### WHAT THE TASK REQUIRES
Copy out all lines of the records in which the word "Justin" appears.

[Difference listings]
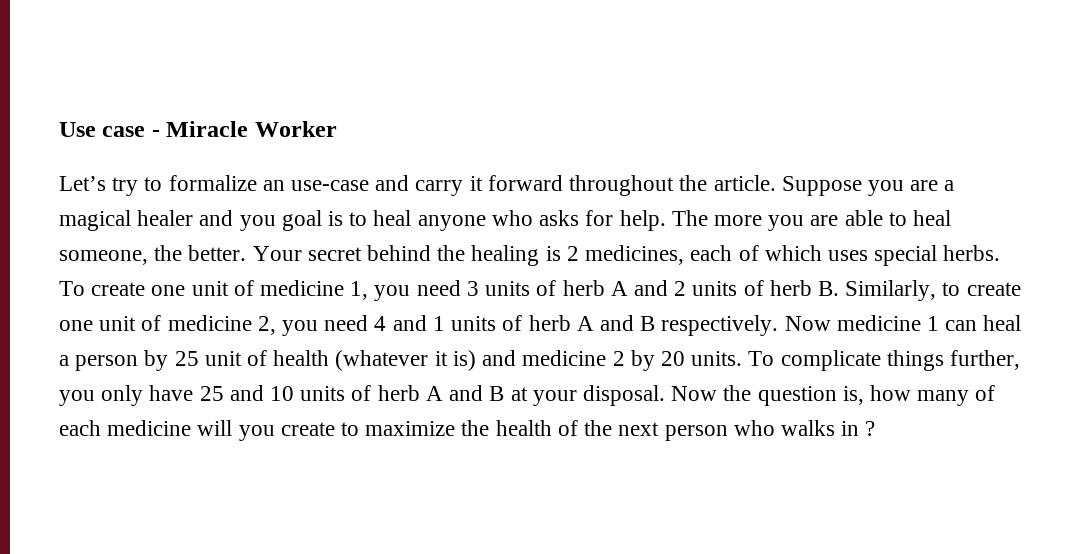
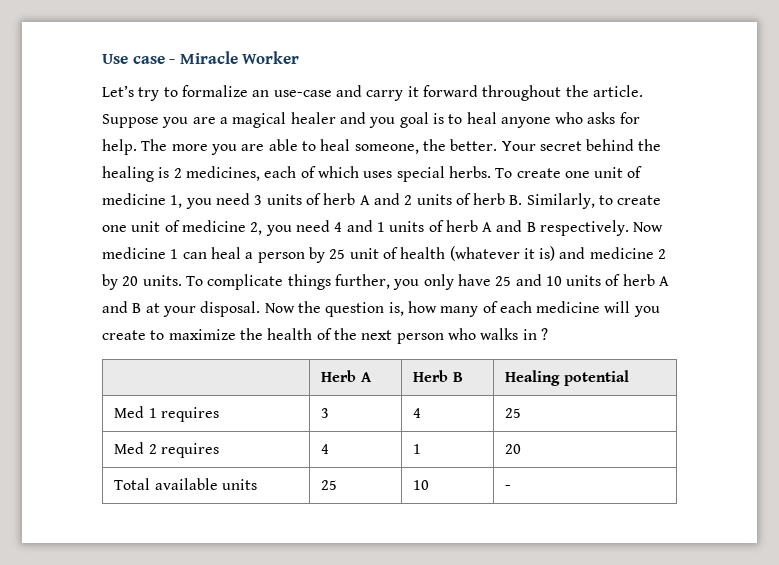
(876, 428) none -> [321,370,372,382] [413,370,463,382] [505,370,629,386] [114,406,219,422] [321,408,330,418] [413,408,422,418] [505,408,522,418] [114,442,219,458] [321,444,330,454] [413,444,422,454] [505,444,522,454] [114,478,257,490] [321,480,338,490] [413,480,430,490] [505,485,512,490] // | Herb A | Herb B | Healing potential // Med 1 requires | 3 | 4 | 25 // Med 2 requires | 4 | 1 | 20 // Total available units | 25 | 10 | -

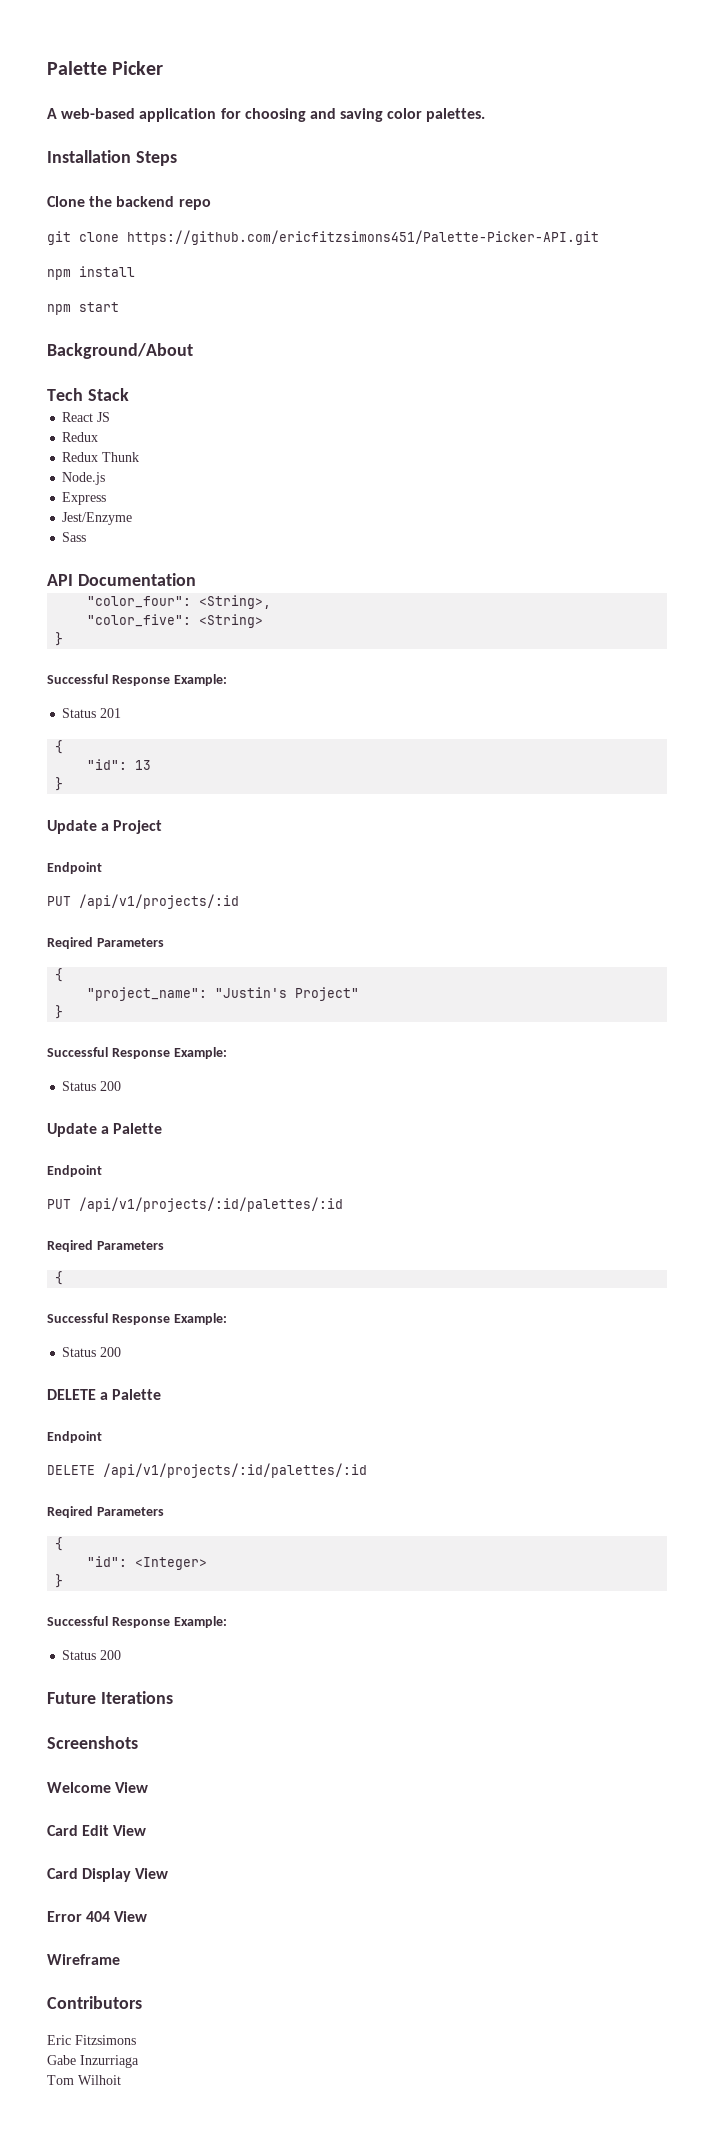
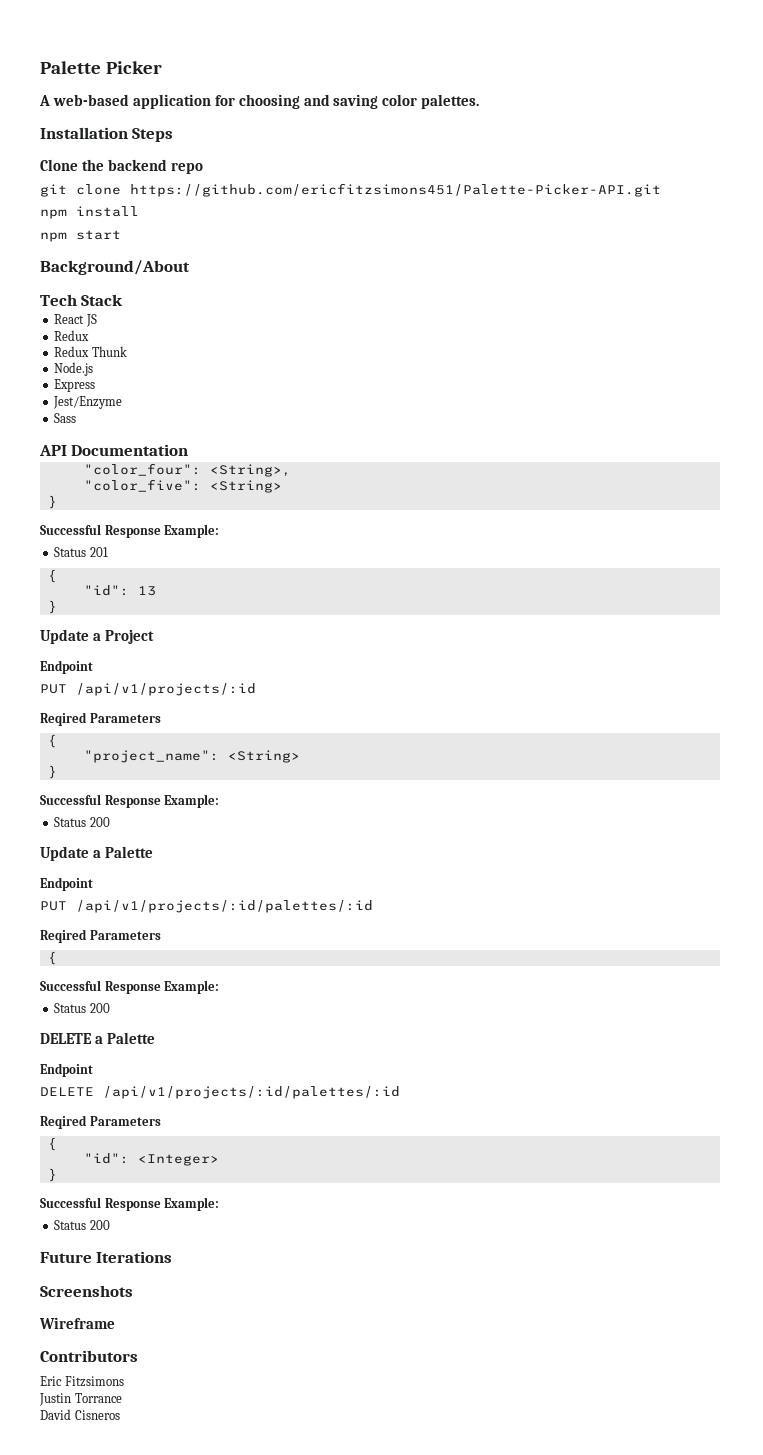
[215,987,360,1001] "Justin's Project" -> [227,750,300,763] <String>
[47,1782,149,1793] [47,1825,147,1836] [47,1868,169,1882] [47,1911,148,1922] // Welcome View // Card Edit View // Card Display View // Error 404 View -> (133, 1291) none
[47,2055,139,2068] [47,2075,121,2085] Gabe Inzurriaga // Tom Wilhoit -> [39,1393,122,1406] [40,1409,120,1420] Justin Torrance // David Cisneros

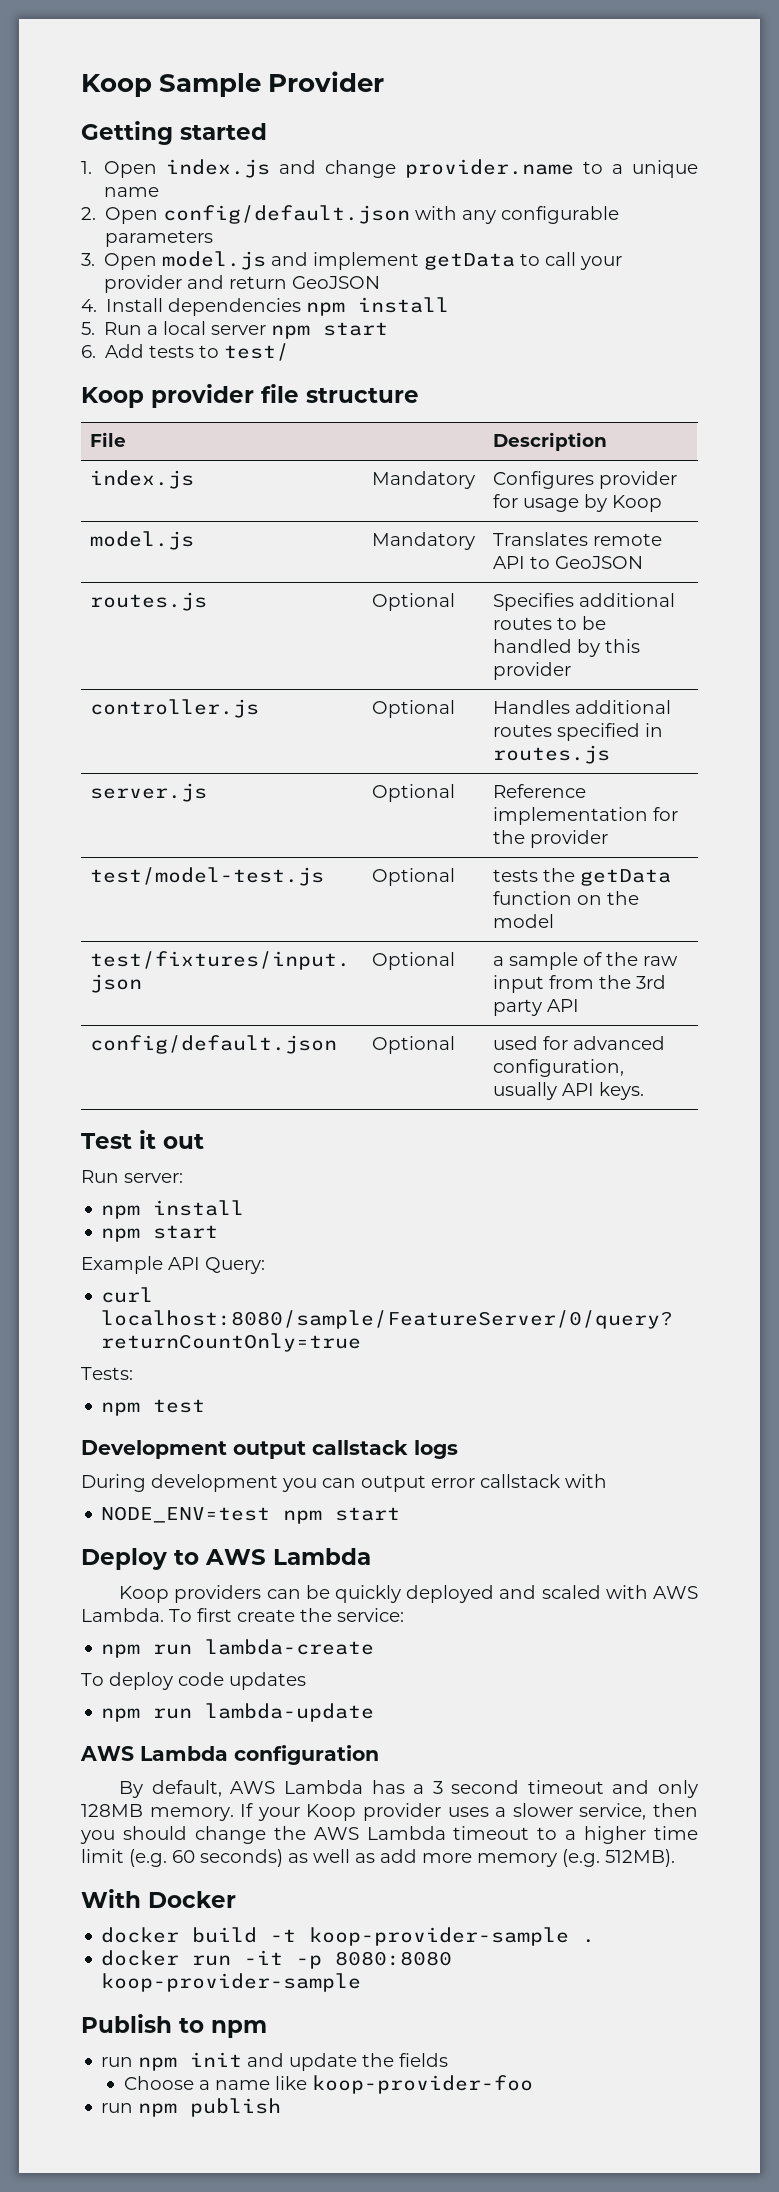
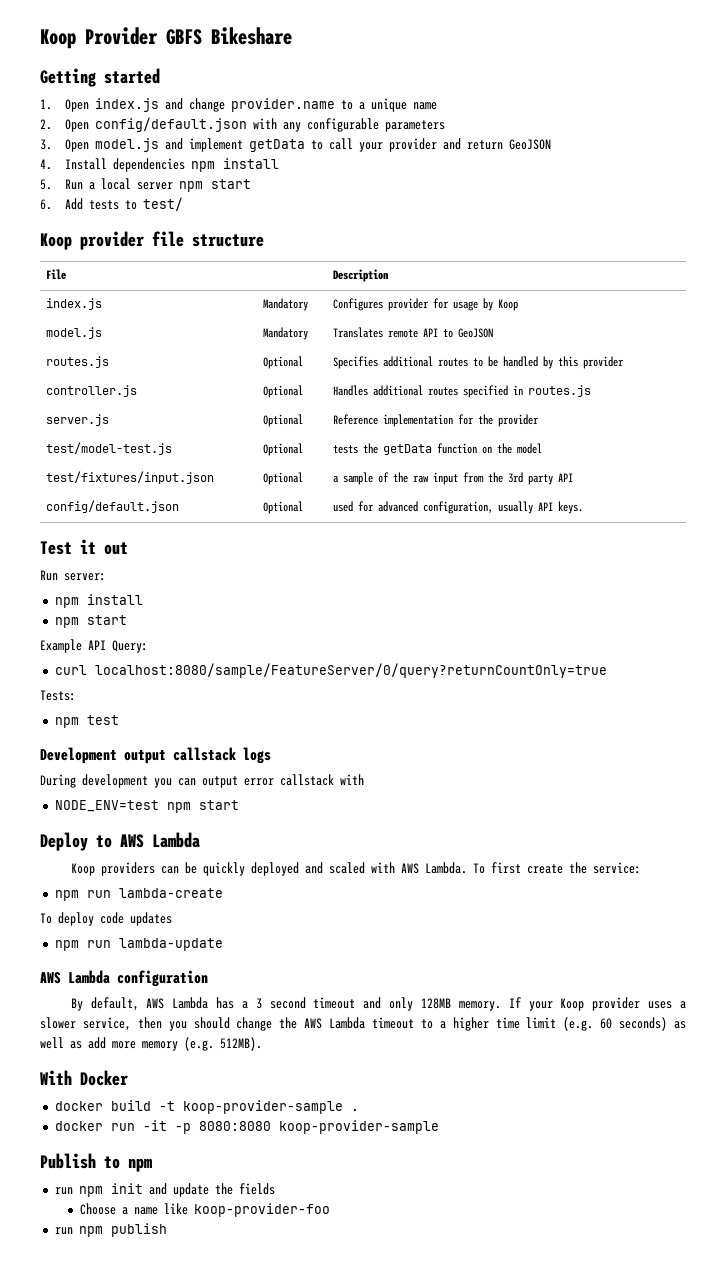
[81,73,262,97] Koop Sample -> [40,29,76,49] Koop
(385, 81) none -> [166,27,292,45] GBFS Bikeshare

### TASK ANSWER
[215,987,360,1001] "Justin's Project" -> [227,750,300,763] <String>
[47,2055,139,2068] [47,2075,121,2085] Gabe Inzurriaga // Tom Wilhoit -> [39,1393,122,1406] [40,1409,120,1420] Justin Torrance // David Cisneros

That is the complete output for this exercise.